#### PROBLEM DETAILS:
The range starts at the line containing "Flowchart | graph/flowchart" and ends at the last line of the records below. Reproduce those lines exactly.
-------------------------
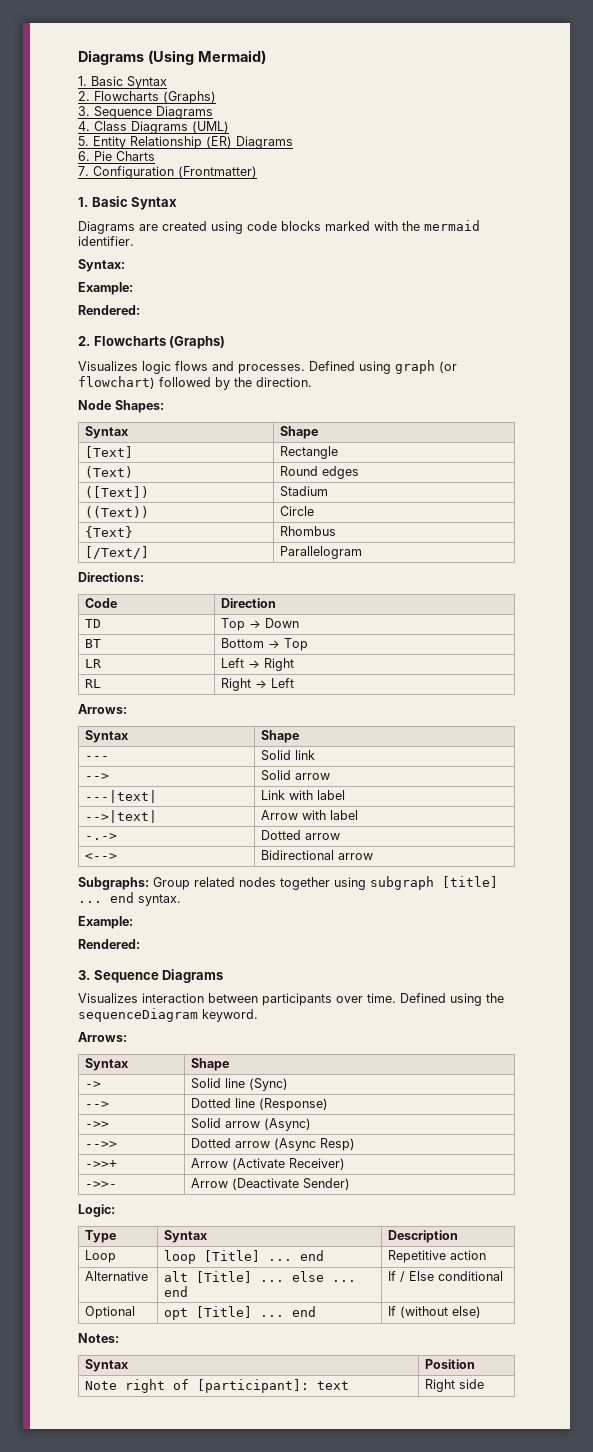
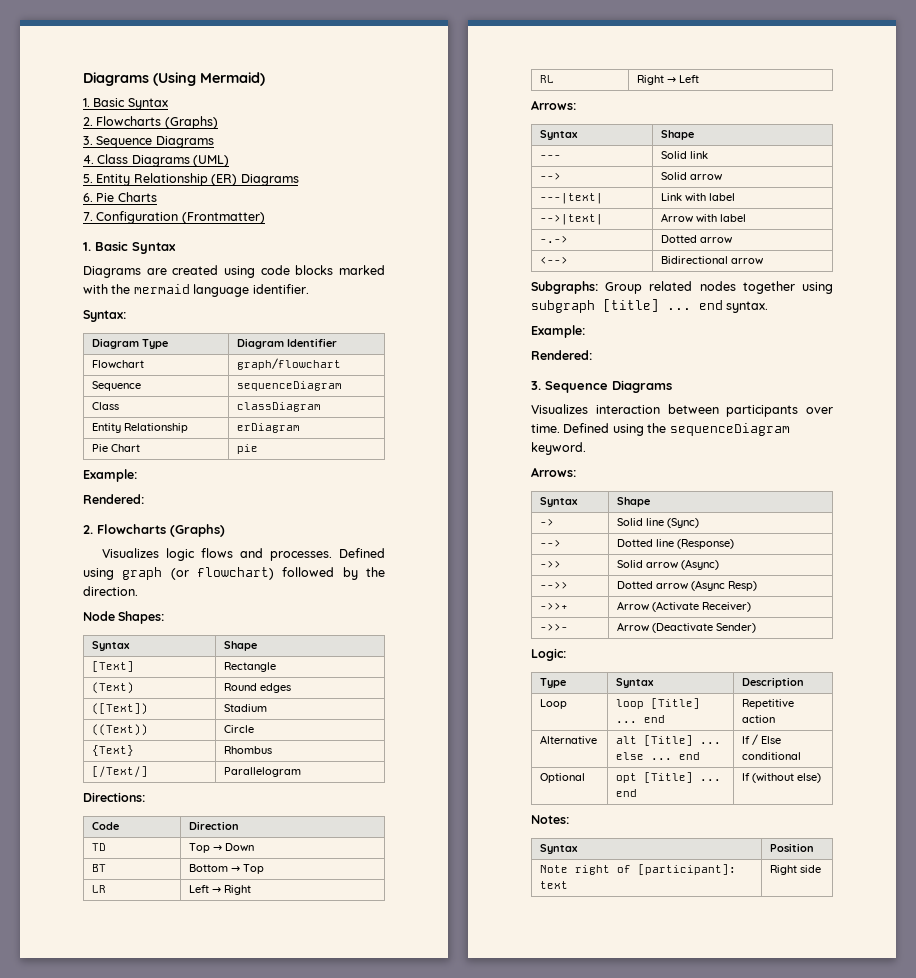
- Diagrams are created using code blocks marked with the mermaid identifier.
+ Diagrams are created using code blocks marked with the mermaid language identifier.
+ Diagram Type | Diagram Identifier
+ Flowchart | graph/flowchart
+ Sequence | sequenceDiagram
+ Class | classDiagram
+ Entity Relationship | erDiagram
+ Pie Chart | pie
-------------------------
#### EXPECTED ANSWER:
+ Flowchart | graph/flowchart
+ Sequence | sequenceDiagram
+ Class | classDiagram
+ Entity Relationship | erDiagram
+ Pie Chart | pie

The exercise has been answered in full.